The Economist/Intelligent Life: Slaves to the Algorithm, by Tom Whipple
When Meaney is given a job by a studio, the first thing he does is quantify thousands of factors, drawn from the script. Are there clear bad guys? How much empathy is there with the protagonist? Is there a sidekick? The complex interplay of these factors is then compared by the computer to their interplay in previous films, with known box-office takings. The last calculation is what it expects the film to make. In 83% of cases, this guess turns out to be within $10m of the total. Meaney, to all intents and purposes, has an algorithm that judges the value—or at least the earning power—of art.
To explain how, he shows me a two-dimensional representation: a grid in which each column is an input, each row a film. "Curiously," Meaney says, "if we block this column…" With one hand, he obliterates the input labelled "star", casually rendering everyone from Clooney to Cruise, Damon to De Niro, an irrelevancy. "In almost every case, it makes no difference to the money column."
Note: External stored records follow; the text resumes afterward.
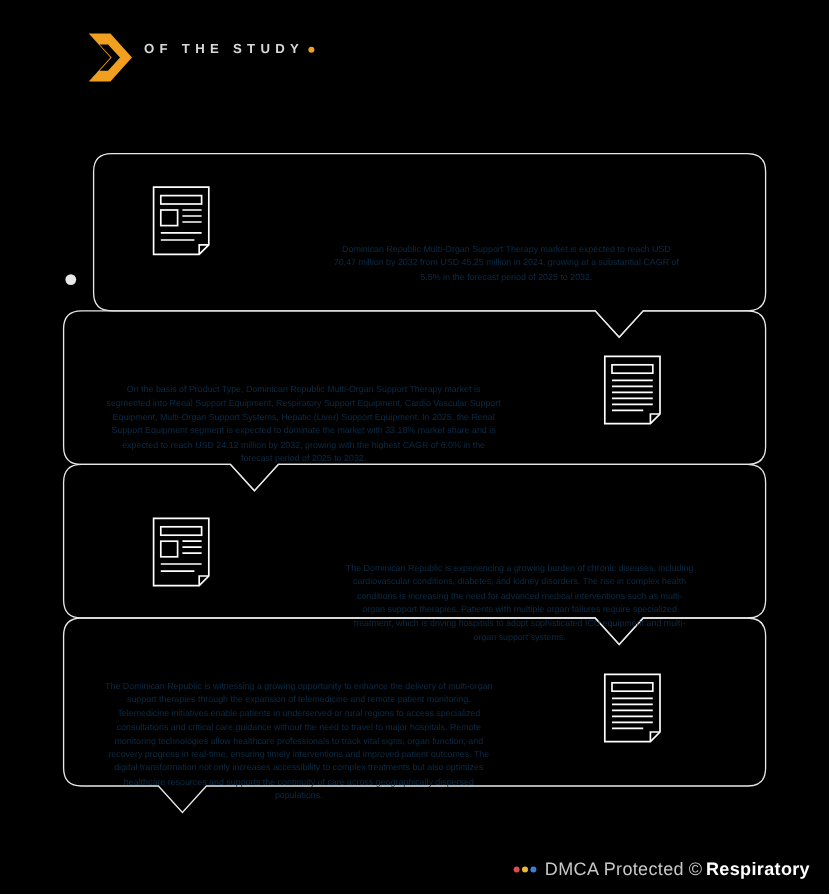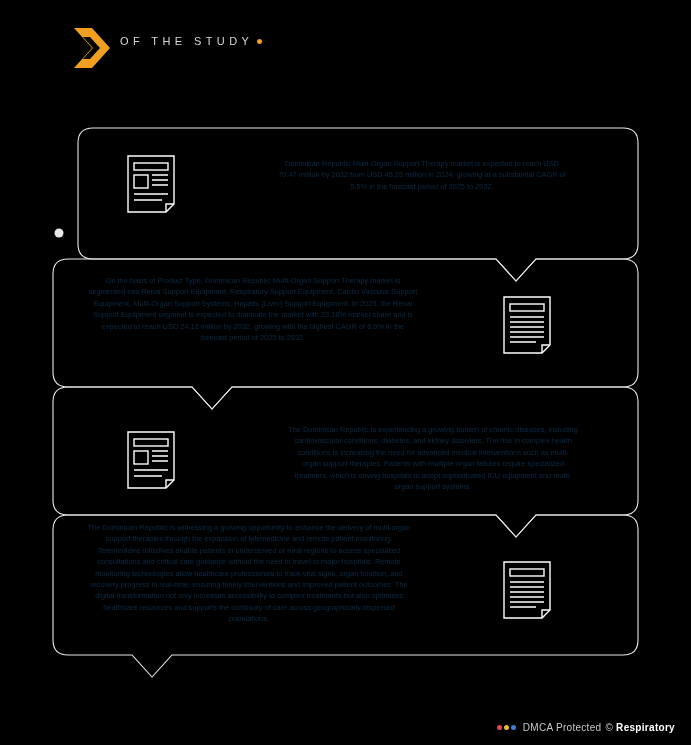--- a/index.html
+++ b/index.html
@@ -49,21 +49,21 @@
     letter-spacing: 0.5px;
     line-height: 34px;
     color: #ffffff;
     font-family: "Liberation Sans", sans-serif;
   }
   .title-sub {
     margin-top: 7px;
     font-size: 11px;
     letter-spacing: 4.4px;
     color: #d8d8d8;
-    font-weight: normal;
+    font-weight: bold;
     display: flex;
     align-items: center;
   }
   .title-sub .dot {
     display: inline-block;
     width: 5px;
     height: 5px;
     background: #f0a01e;
     border-radius: 50%;
     margin-left: 4px;
@@ -77,20 +77,21 @@
     width: 691px;
     height: 745px;
     pointer-events: none;
   }
 
   
   .block {
     position: absolute;
     box-sizing: border-box;
     padding: 0;
+    margin-top: 44px;
   }
   .block-text {
     font-size: 7.4px;
     line-height: 11.4px;
     color: #0b2b45;
     font-family: "Liberation Sans", sans-serif;
   }
   .t-center { text-align: center; }
 
   
@@ -127,21 +128,21 @@
   #icon3 { left: 122px; top: 428px; }
   #icon4 { left: 498px; top: 558px; }
 
   
   .footer {
     position: absolute;
     right: 16px;
     bottom: 12px;
     display: flex;
     align-items: center;
-    font-size: 10px;
+    font-size: 15px;
     color: #c8c8c8;
     letter-spacing: 0.3px;
   }
   .footer .dmca-dots {
     display: flex;
     margin-right: 5px;
   }
   .footer .dmca-dots i {
     display: block;
     width: 5px;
"For me that’s interesting. The first time I saw that I said to the mathematician, ‘You’ve got to change your program—this is wrong.’ He said, ‘I couldn’t care less—it’s the numbers.’" There are four exceptions to his rules. If you hire Will Smith, Brad Pitt or Johnny Depp, you seem to make a return. The fourth? As far as Epagogix can tell, there is an actress, one of the biggest names in the business, who is actually a negative influence on a film. "It’s very sad for her," he says. But hers is a name he cannot reveal.